I thought maybe industrial catwalks over various machinery might be accessed by ladders that qualify as “ship’s ladders” but… I don’t know.
Yes, a buddy of mine built an alternating tread staircase to his loft area and it works great as long as you started out on the correct foot.
I ran into one of the same at an inspection and wrote it up as a potential safety hazard.
I have seen and used ships ladders all the time in commercial applications. Typical I’ve seen them in pump/mechanical rooms and a lot on roofs. Last summer I was on a project where new rooftop units where being installed. There was a two sided style ships ladder to go up and over the parapet wall and down to the next level. Nearly all of the anchors had pulled completely out of the brick wall.
Well, apparently they’re not a potential safety hazard as long as they comply with applicable IBC code. I’ve never seen one and don’t know why or where anyone would install one so I decided trying to figure out how they might be built incorrectly and writing narratives to apply to that was a waste of time.
Regardless what that code may say, this was definitely a safety hazard, as far as I, and my client, were concerned.
He said “Man, the kids will love that and will have to be very careful using it.” That was one of my indications that it needed to be in the report as a potential safety hazard, among other things. I wasn’t a code inspector.
Edit: I was focused more on the title of the thread and missed this, Kenton…sorry:
I’m trying to identify what’s worth including in a comprehensive library of commercial/industrial narratives.
Only once and I wrote it up as a safety concern.
Here is the IRC code stating where they can and can’t be used.
R311.7.11 Alternating tread devices. Alternating tread devices shall not be used as an element of a means of egress. Alternating tread devices shall be permitted provided that a required means of egress stairway or ramp serves the same space at each adjoining level or where a means of egress is not required. The clear width at and below the handrails shall be not less than 20 inches.
Exception: Alternating tread devices are allowed to be used as an element of a means of egress for lofts, mezzanines and similar areas of 200 gross square feet or less where such devices do not provide exclusive access to a kitchen or bathroom.
R3220.127.116.11 Treads of alternating tread devices. Alternating tread devices shall have a tread depth of not less than 5 inches, a projected tread depth of not less than 8-1/2 inches, a tread width of not less than 7 inches and a riser height of not more than 9-1/2 inches. The tread depth shall be measured horizontally between the vertical planes of the foremost projections of adjacent treads. The riser height shall be measured vertically between the leading edges of adjacent treads. The riser height and tread depth provided shall result in an angle of ascent from the horizontal of between 50 and 70 degrees. The initial tread of the device shall begin at the same elevation as the platform, landing or floor surface.
Thanks Randy. I found provisions in the IBC too. But didn’t want to take time creating narratives for them if no inspectors ever see them.
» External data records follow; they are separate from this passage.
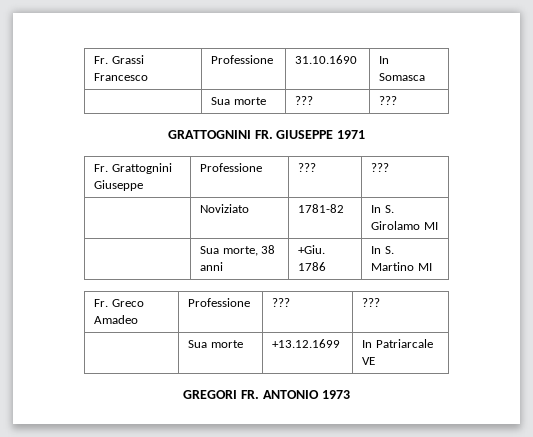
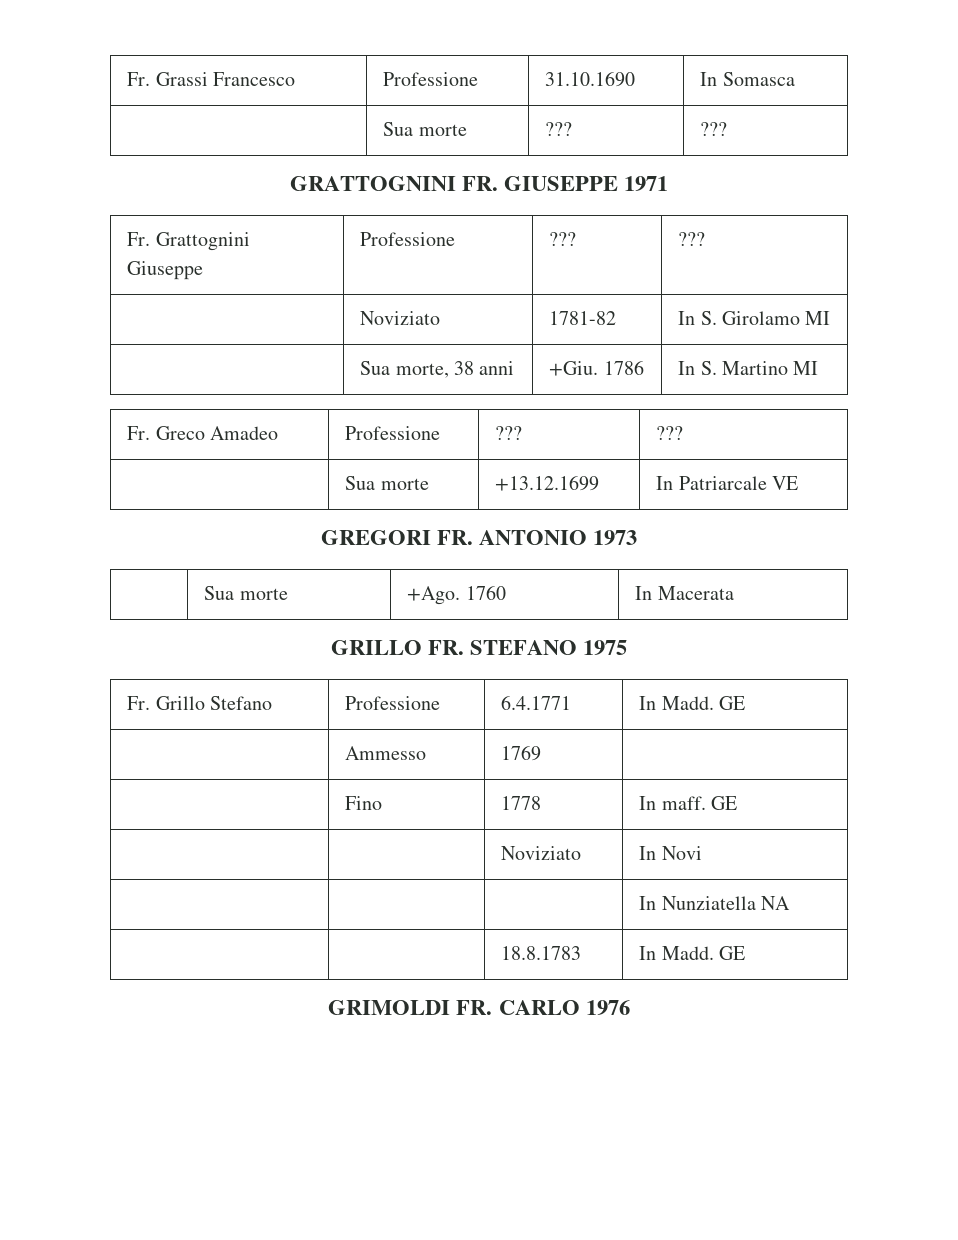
+ | Sua morte | +Ago. 1760 | In Macerata
+ GRILLO FR. STEFANO 1975
+ Fr. Grillo Stefano | Professione | 6.4.1771 | In Madd. GE
+ | Ammesso | 1769 |
+ | Fino | 1778 | In maff. GE
+ | | Noviziato | In Novi
+ | | | In Nunziatella NA
+ | | 18.8.1783 | In Madd. GE
+ GRIMOLDI FR. CARLO 1976

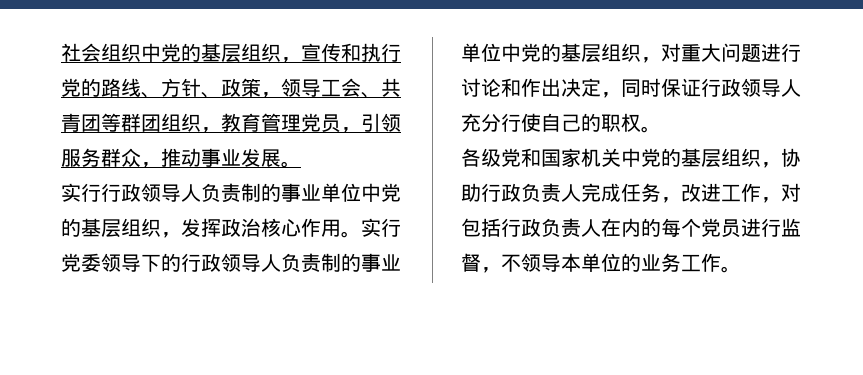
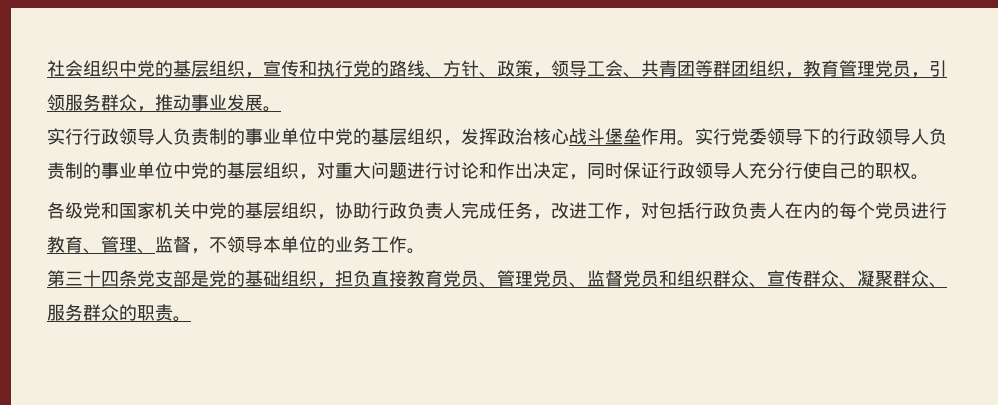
- 实行行政领导人负责制的事业单位中党的基层组织，发挥政治核心作用。
+ 实行行政领导人负责制的事业单位中党的基层组织，发挥政治核心战斗堡垒作用。
- 各级党和国家机关中党的基层组织，协助行政负责人完成任务，改进工作，对包括行政负责人在内的每个党员进行监督，不领导本单位的业务工作。
+ 各级党和国家机关中党的基层组织，协助行政负责人完成任务，改进工作，对包括行政负责人在内的每个党员进行教育、管理、监督，不领导本单位的业务工作。
+ 第三十四条党支部是党的基础组织，担负直接教育党员、管理党员、监督党员和组织群众、宣传群众、凝聚群众、服务群众的职责。

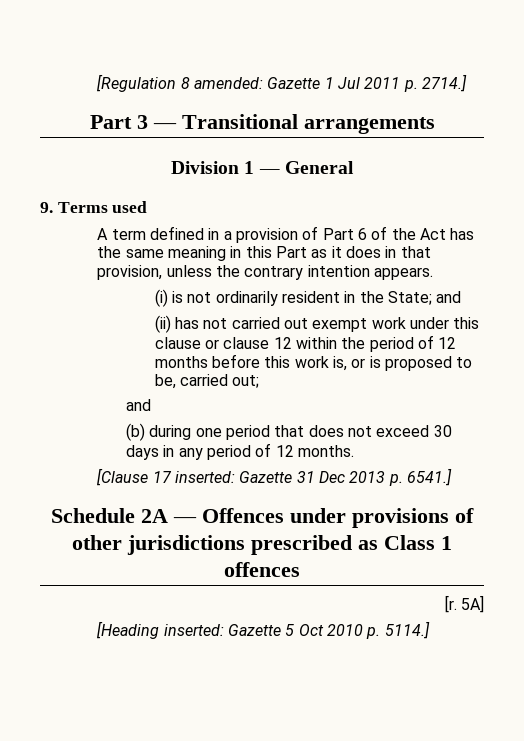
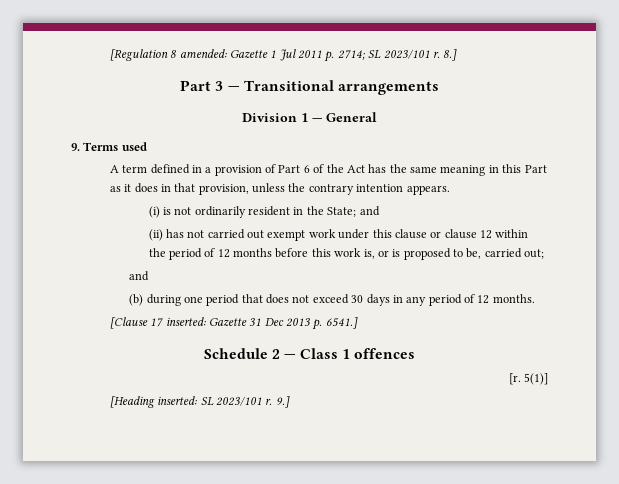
- [Regulation 8 amended: Gazette 1 Jul 2011 p. 2714.]
+ [Regulation 8 amended: Gazette 1 Jul 2011 p. 2714; SL 2023/101 r. 8.]
- Schedule 2A — Offences under provisions of other jurisdictions prescribed as Class 1 offences
+ Schedule 2 — Class 1 offences
- 5A]
+ 5(1)]
- [Heading inserted: Gazette 5 Oct 2010 p. 5114.]
+ [Heading inserted: SL 2023/101 r. 9.]

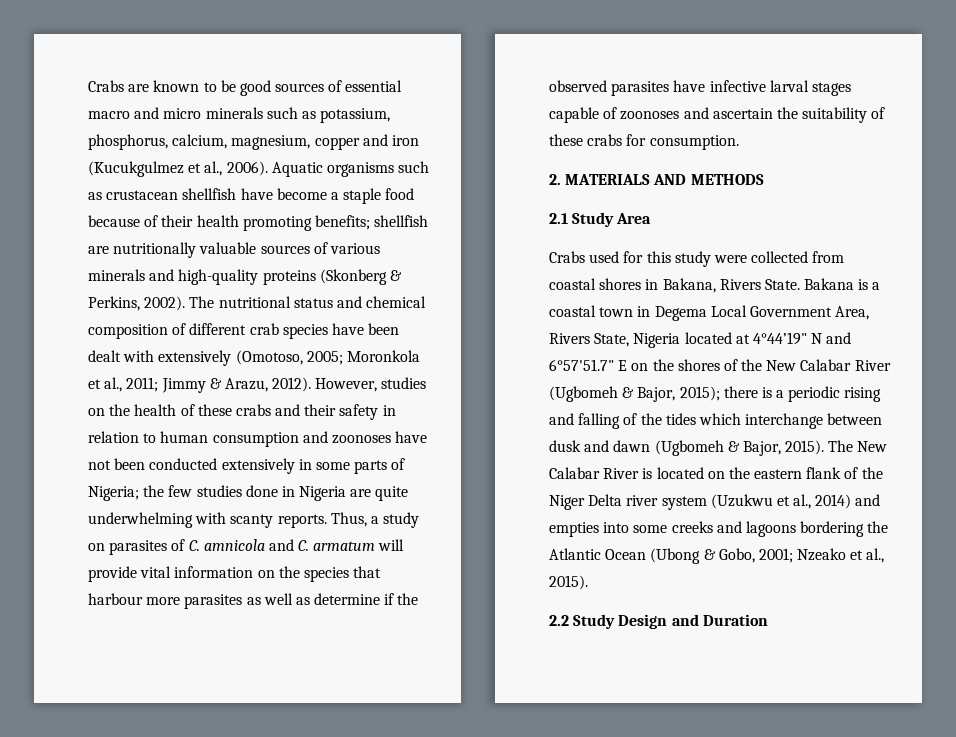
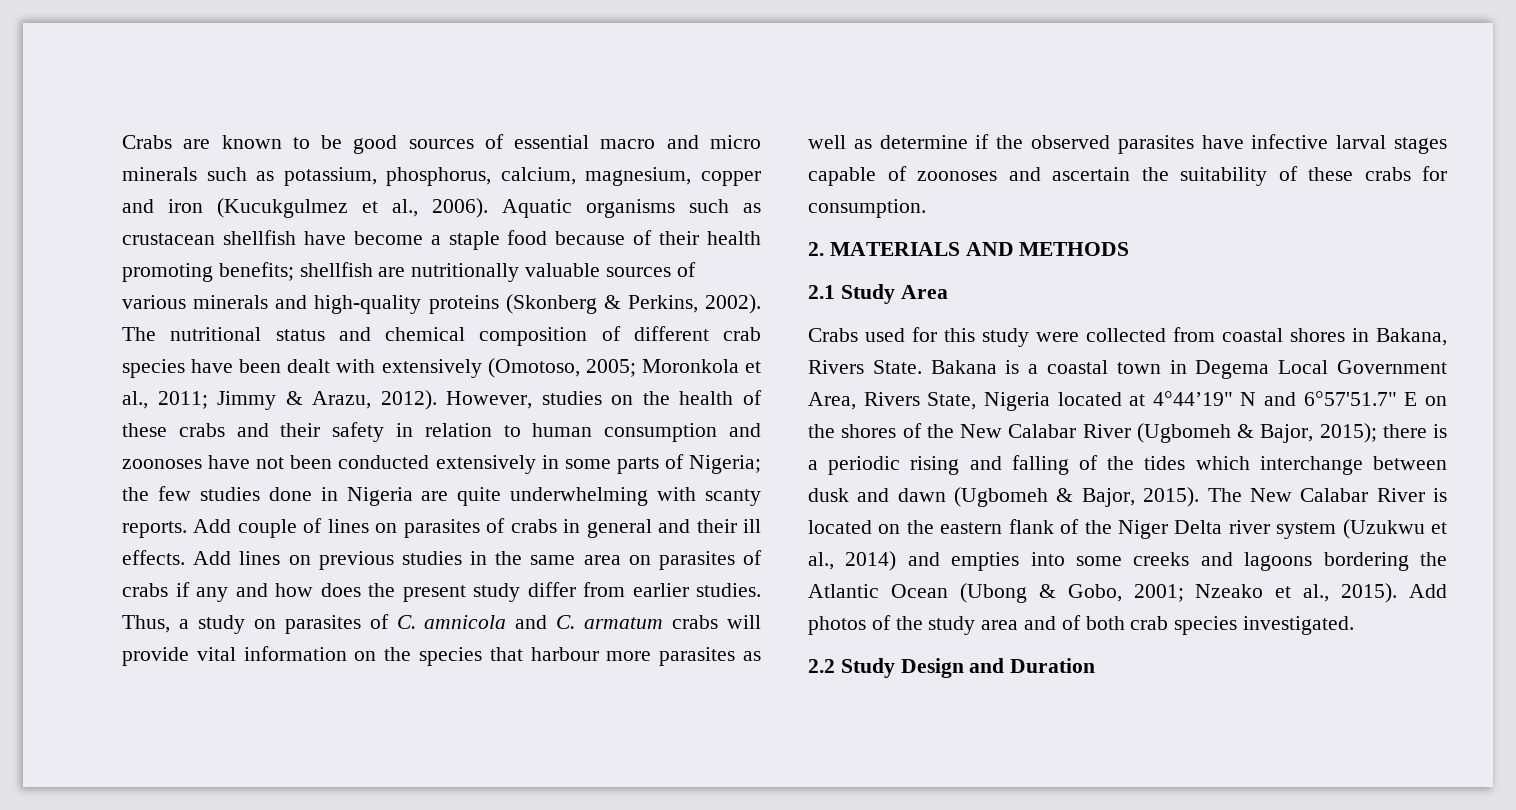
+ Add couple of lines on parasites of crabs in general and their ill effects. Add lines on previous studies in the same area on parasites of crabs if any and how does the present study differ from earlier studies.
- Thus, a study on parasites of C. amnicola and C. armatum will provide vital information on the species that harbour more parasites as well as determine if the observed parasites have infective larval stages capable of zoonoses and ascertain the suitability of these crabs for consumption.
+ Thus, a study on parasites of C. amnicola and C. armatum crabs will provide vital information on the species that harbour more parasites as well as determine if the observed parasites have infective larval stages capable of zoonoses and ascertain the suitability of these crabs for consumption.
+ Add photos of the study area and of both crab species investigated.

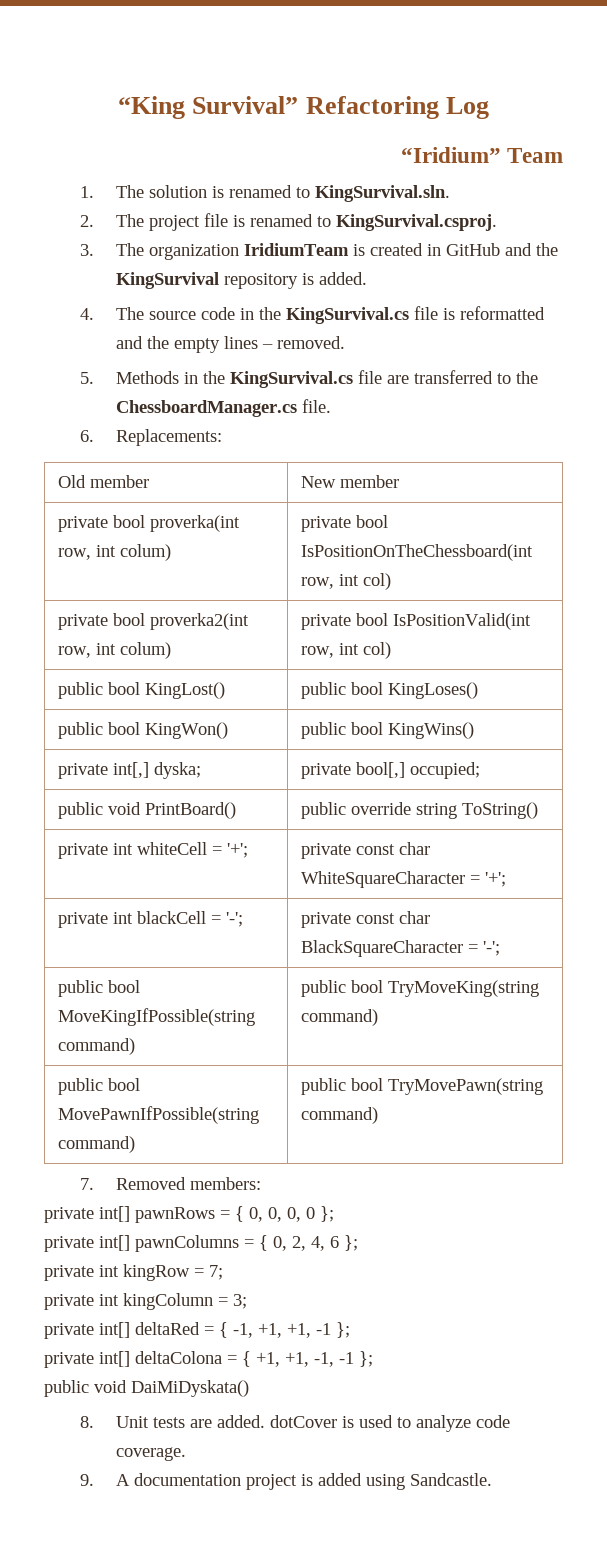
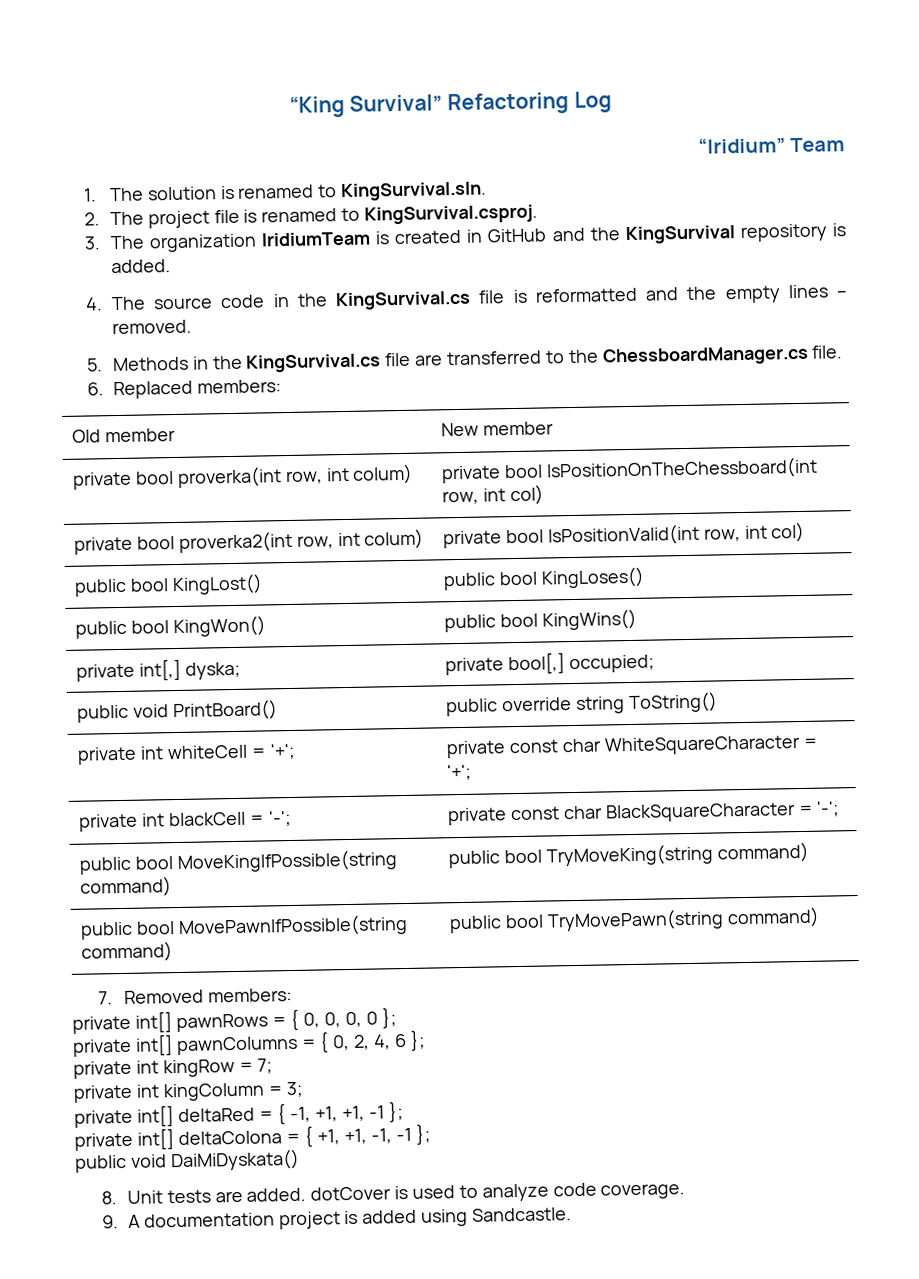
- 6. Replacements:
+ 6. Replaced members:

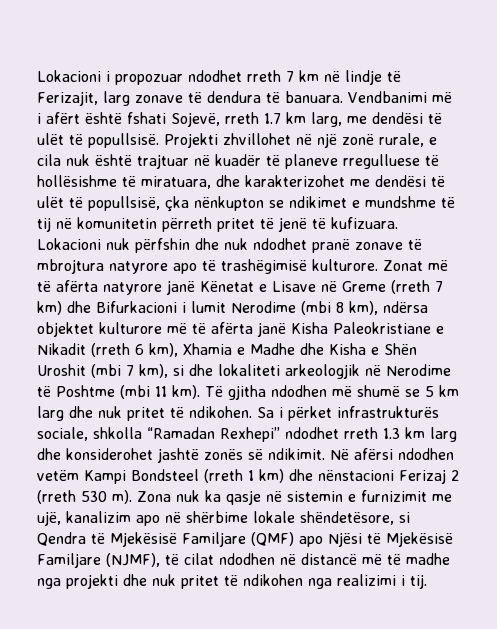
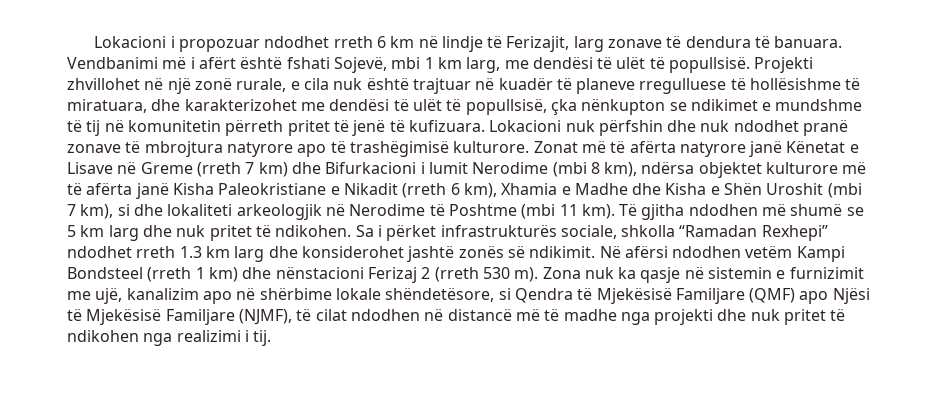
- Lokacioni i propozuar ndodhet rreth 7 km në lindje të Ferizajit, larg zonave të dendura të banuara.
+ Lokacioni i propozuar ndodhet rreth 6 km në lindje të Ferizajit, larg zonave të dendura të banuara.
- Vendbanimi më i afërt është fshati Sojevë, rreth 1.7 km larg, me dendësi të ulët të popullsisë.
+ Vendbanimi më i afërt është fshati Sojevë, mbi 1 km larg, me dendësi të ulët të popullsisë.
Lapeyre Stairs alternating tread models are code compliant. I see them everywhere. And I’ve installed them on projects. If I see the Lapeyre logo, I don’t call it out. If I don’t see that logo, I treat them the same as finding older ships ladders in cellars and the rickety stairs you see leading up to the elevator penthouses in 1940’s era buildings in Manhattan: I mention their presence and the fact that at some point in the past they may have been acceptable, but a modern building wouldn’t feature them, and that the stairs should be replaced. That’s it. I don’t say “code compliant” anywhere.
Hi Kenton, Have seen both but not often. Mainly in older manufacturing structures converted to residence in “revitalized downtown areas.” First saw alternating steps in a hip - mansard roofed structure inside a closet which contained the access to the 3-1/2 foot high crawlspace, then to a “widows walk” cupola structure on the hipped section of the roof. From there, there was an escape ladder to the ground.